The bazaar is the pulse of the nation. Everyone was selling and buying. We wandered in and out of the alleys into the main building of the Khujand Bazaar. It was a huge spacious grand arched and pillared hall, one hundred fifty meters long and eighty meters wide, two storied, with a ring of open balconies looking down below on the crowd. Thousands of people were busy with their selling and buying. In the midst of the crowd, the fruit and nuts and vegetables and exotic spices and herbs still dominated the colorful scene. The place was alive with commerce. My friends were looking for walnuts. The nuts were so small compared to those in California, but they were displayed in open bags, along with dried orange apricots, pistachios, and almonds by the bushels full, of so many sorts. I wanted to buy some pistachios for my father-in-law Boris Osipovich. I bargained for the prices. There were four kinds of pistachios – two were salted, and two were not. I asked for a sample, and the salteds, although small, were rich in flavor, but the non-salteds were full of meat, robust, easy to split. They tasted roasted. Delicious. I ordered two half-kilos of the most expensive salted and plain nuts.
Just as I passed a fifty-Somoni note to the vendor, my friend Shamsi said “Wayne, Julia is here.” I looked up into the familiar face of a strikingly beautiful woman! She was so perfect. My heart stopped at her sculpted Tajik features, angular, dark eyebrows, clear white face, smooth round features with predominant cheekbones. Hers were full red-painted lips. A silk veil wrapped over her jet-black hair, and she wore a full length dazzling colored silk shift. Her smile and greeting were infectious. At first I tried to place her among the hundreds of folks I’d met lately, but because of her wonderful personality that overwhelmed me and such a friendly smile, I knew Julia immediately from my first visit last spring. She radiated hospitality – just like last May in the persimmon orchards of her husband when she brought us lunch. The persimmons were growing like crazy and the grass on the orchard floor was emerald green. She spread a fancy table cloth on the grass and served us one of those fantastic local meals of chai (of course), round flat bread, smetana, some cut meats, candies and fruit. At the end of my visit with her husband, my host, I gave her and her husband Konstantine small presents and Julia reciprocated by giving me a fine tablecloth for my Irina. At the time I was enamored by her presence, but she was the wife of my host, so there could only have been admiration. She wasn’t afraid of me then, and we talked of orchards and families, and of California. The sky was clear and the birds sang even above the cluck of the hens and the cows munching the herbs surviving the planet.

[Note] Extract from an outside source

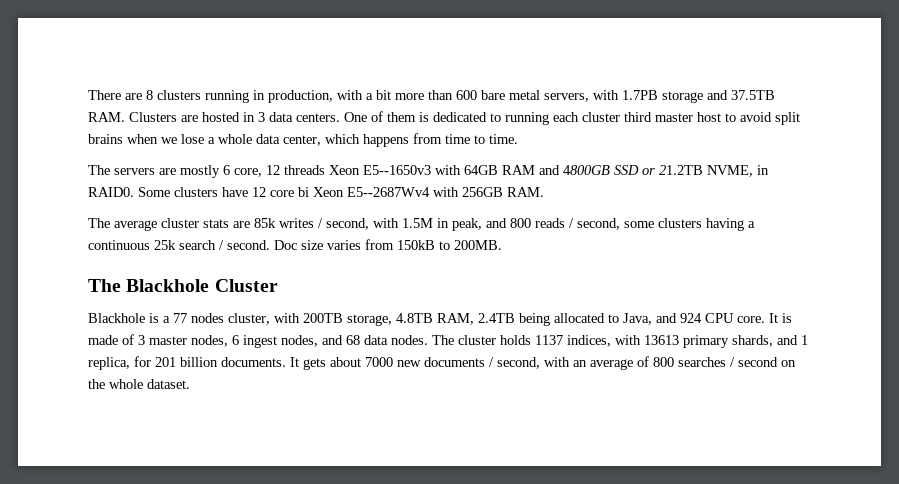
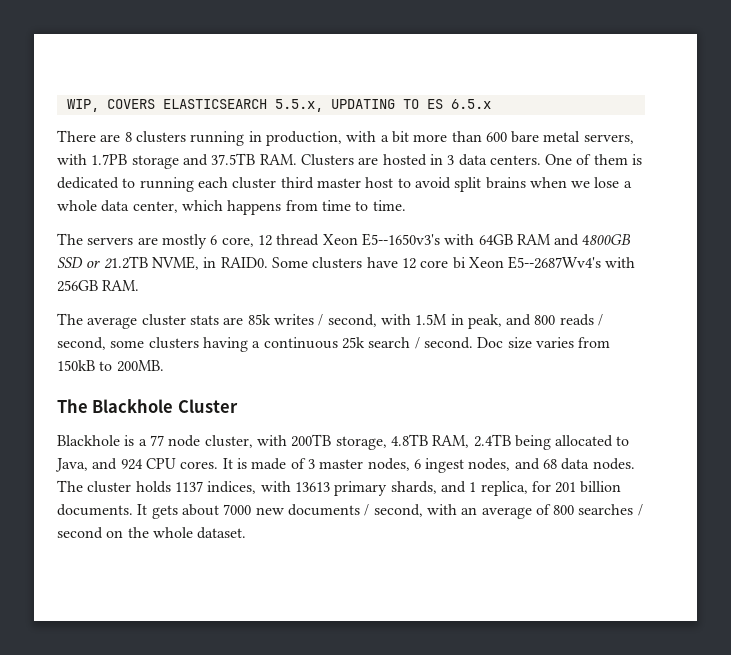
(88, 95) none -> [66,99,491,112] WIP, COVERS ELASTICSEARCH 5.5.x, UPDATING TO ES 6.5.x //
[284,165,431,175] threads Xeon E5--1650v3 -> [276,233,440,246] thread Xeon E5--1650v3's
[347,187,430,197] E5--2687Wv4 -> [508,256,602,269] E5--2687Wv4's
[191,313,224,323] nodes -> [168,435,201,447] node
[737,316,765,323] core. -> [180,461,219,469] cores.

Now, she was there in front of me again at random in the universe in the bazaar! Out of the massive crowd, so many thousands of people, and there she was, something special in my own personal history. Her eyes were again friendly. My heart melted. I said in my broken Russian “We planned to come and visit your farm again tomorrow morning and it will be a pleasure to see you and your family then.” She said, “That would be good.” I noted to her that the (like-wise beautiful) young woman next to her must be her daughter. She introduced us to her daughter, Natasha. Natasha was very good looking as well, but filled with the impatience of youth to continue on shopping. I said “Until tomorrow.” She reached out her hand to say goodbye. I took her hand and kissed it. She disappeared into the crowd.